[Stored records]
──────────────────────────────

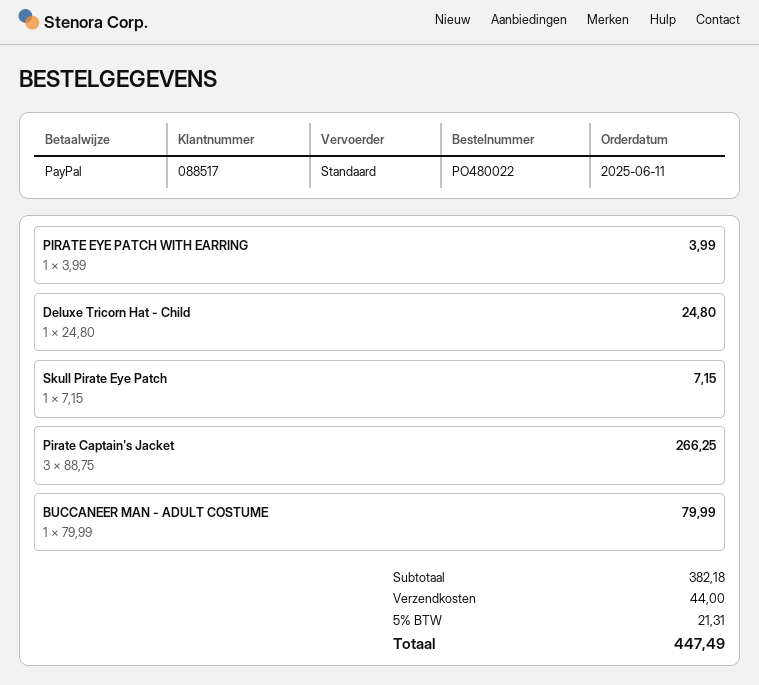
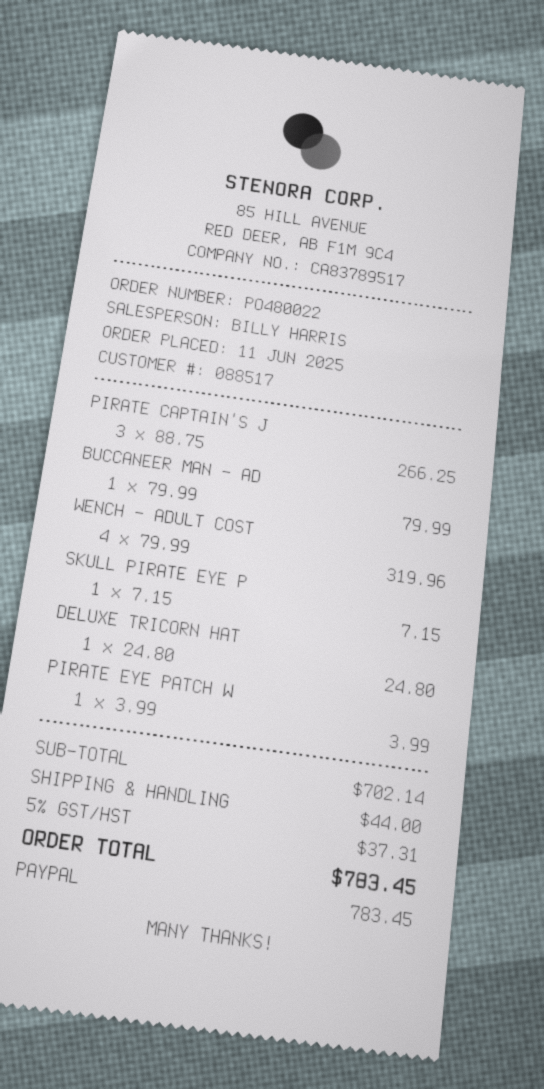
WENCH - ADULT COST: none -> 4 x 79.99 = 319.96
subtotal: 382.18 -> 702.14
tax: 5% = 21.31 -> 5% = 37.31
total: 447.49 -> 783.45

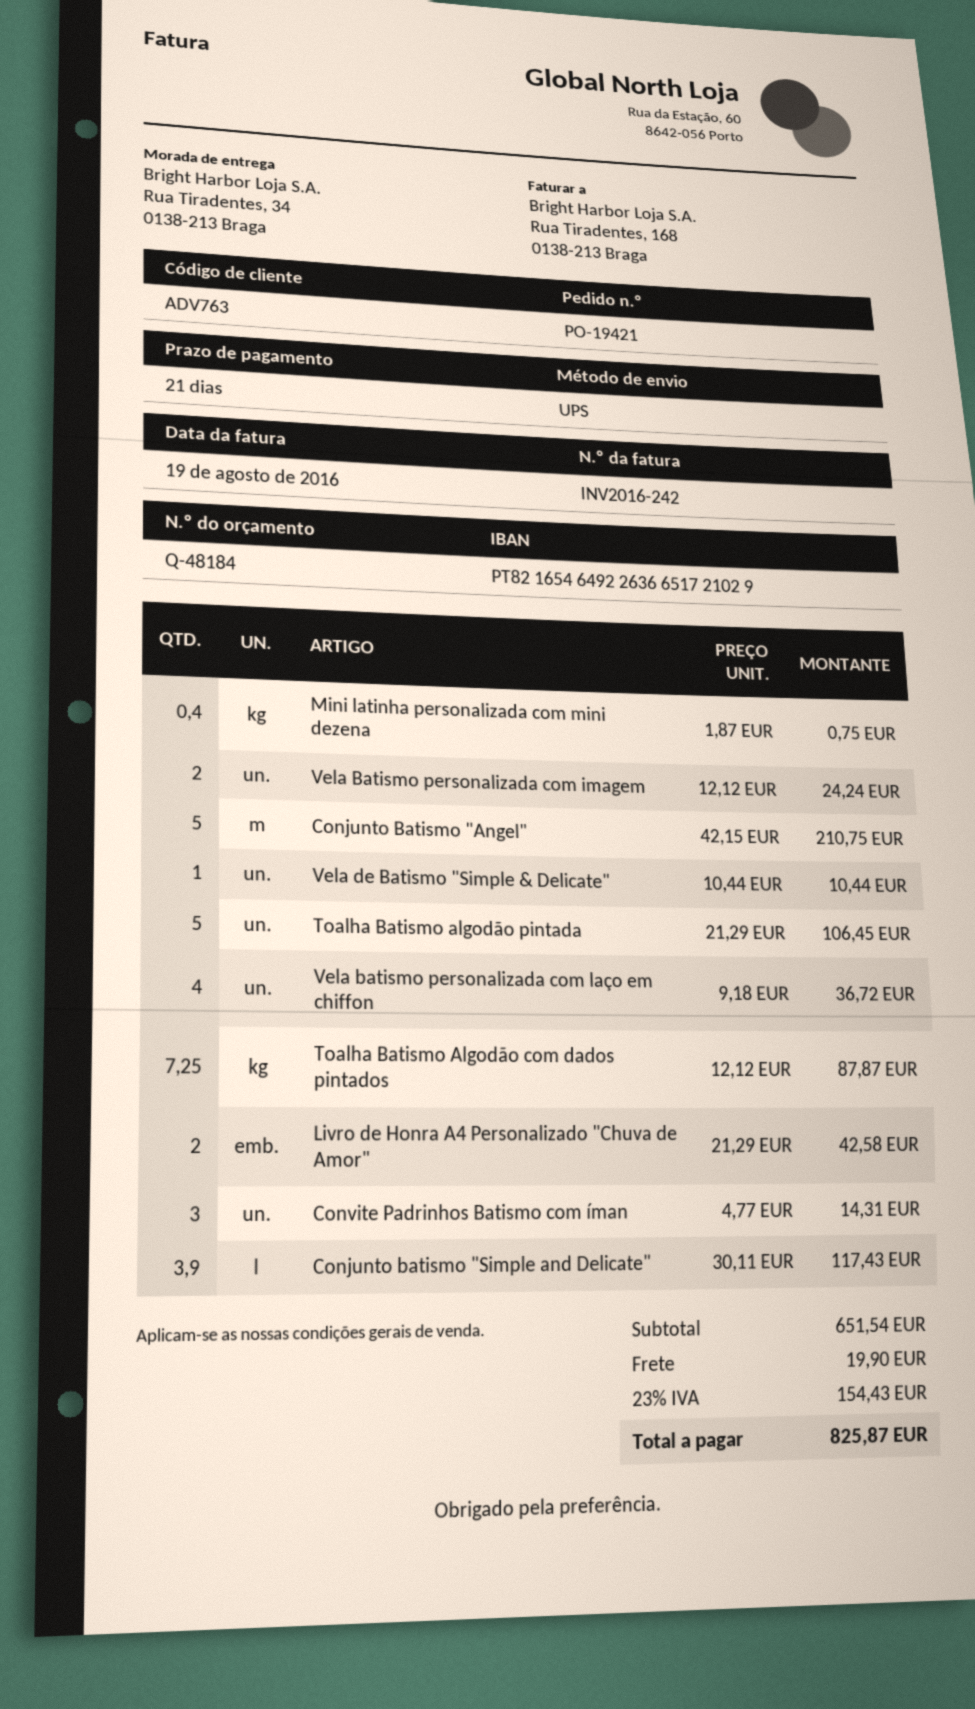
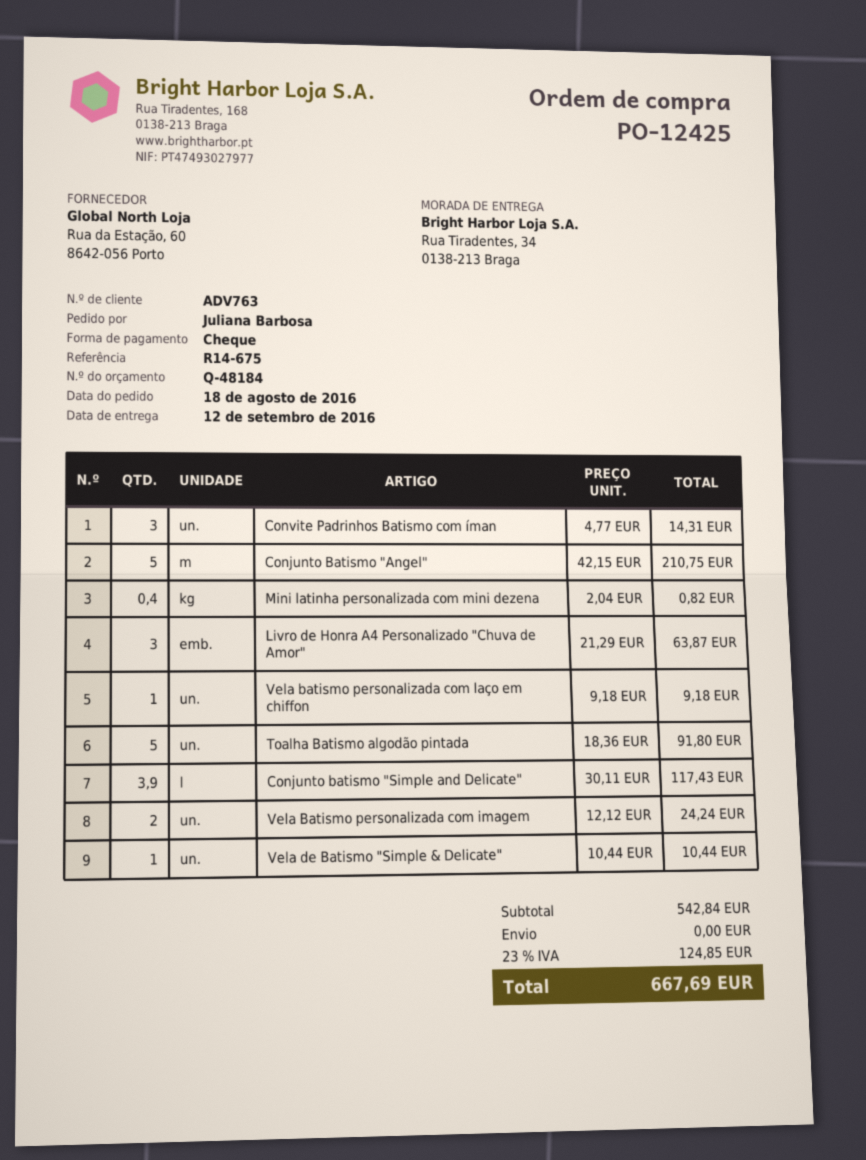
order number: PO-19421 -> PO-12425
Mini latinha personalizada com mini dezena: 0.4 x 1.87 = 0.75 -> 0.4 x 2.04 = 0.82
Toalha Batismo algodão pintada: 5 x 21.29 = 106.45 -> 5 x 18.36 = 91.80
Vela batismo personalizada com laço em chiffon: 4 x 9.18 = 36.72 -> 1 x 9.18 = 9.18
Toalha Batismo Algodão com dados pintados: 7.25 x 12.12 = 87.87 -> none
Livro de Honra A4 Personalizado "Chuva de Amor": 2 x 21.29 = 42.58 -> 3 x 21.29 = 63.87
subtotal: 651.54 -> 542.84
shipping: 19.90 -> 0.00
tax: 23% = 154.43 -> 23% = 124.85
total: 825.87 -> 667.69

──────────────────────────────

*TASK STATEMENT*
Before answering, find the line with "Toalha Batismo algodão pintada: 5" in the records above; then reproduce exactly each line from the first through that line, leaving out pictures.

*TASK ANSWER*
WENCH - ADULT COST: none -> 4 x 79.99 = 319.96
subtotal: 382.18 -> 702.14
tax: 5% = 21.31 -> 5% = 37.31
total: 447.49 -> 783.45

order number: PO-19421 -> PO-12425
Mini latinha personalizada com mini dezena: 0.4 x 1.87 = 0.75 -> 0.4 x 2.04 = 0.82
Toalha Batismo algodão pintada: 5 x 21.29 = 106.45 -> 5 x 18.36 = 91.80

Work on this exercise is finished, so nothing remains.